DATA SUPPLIED section start

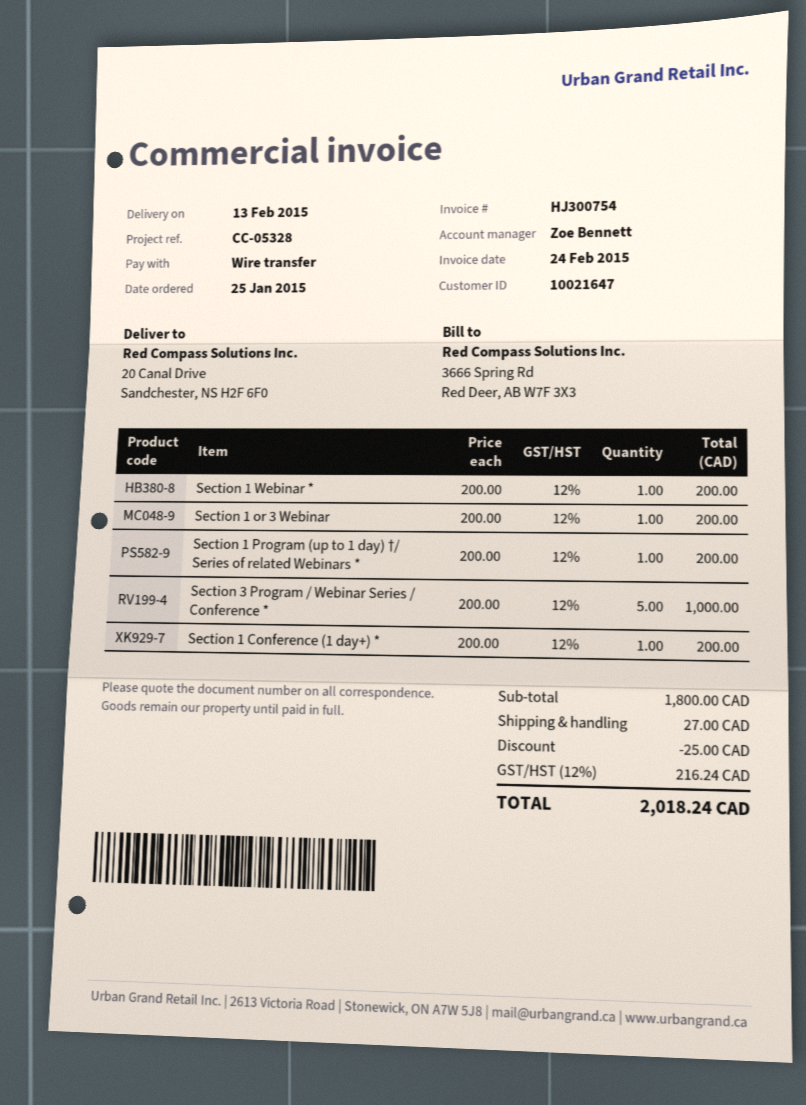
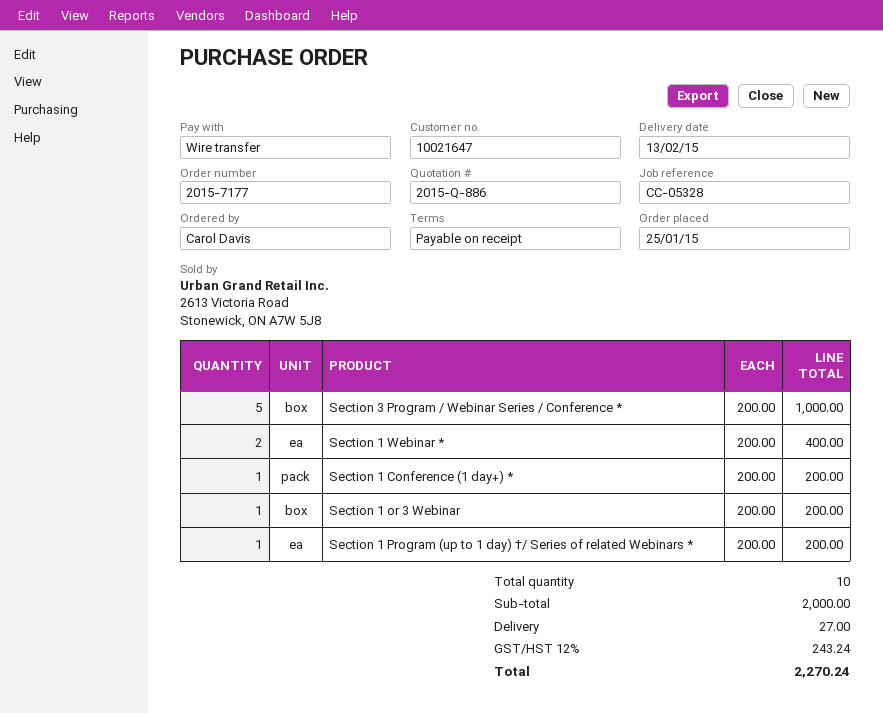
Section 1 Webinar *: 1 x 200.00 = 200.00 -> 2 x 200.00 = 400.00
subtotal: 1800.00 -> 2000.00
discount: 25.00 -> none
tax: 12% = 216.24 -> 12% = 243.24
total: 2018.24 -> 2270.24

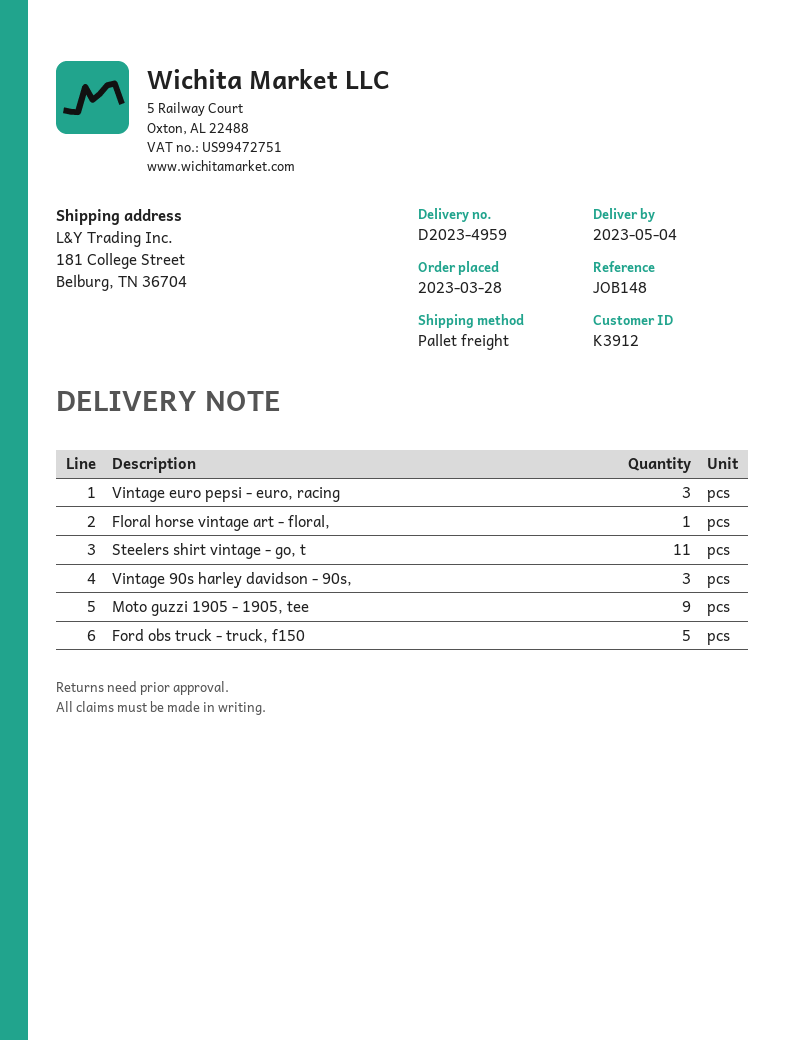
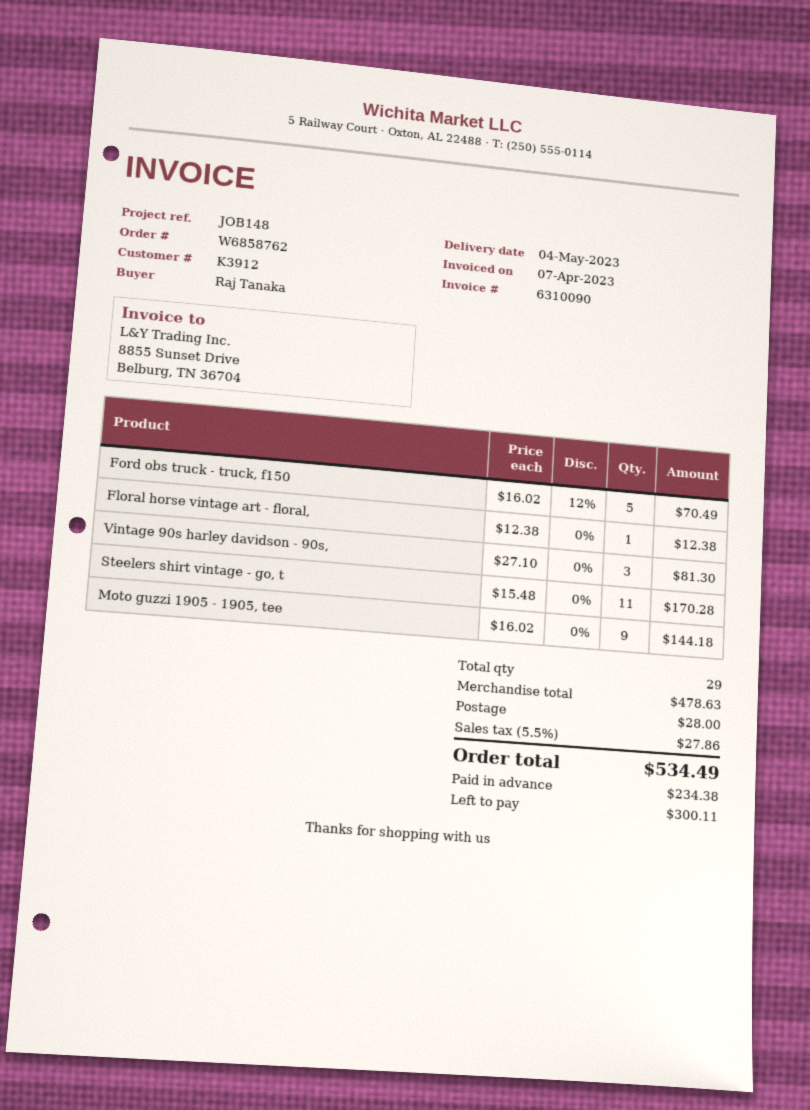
Vintage euro pepsi - euro, racing: 3 -> none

DATA SUPPLIED section end

Only the number is wanted: count the lines of the records that hold the word "none".

2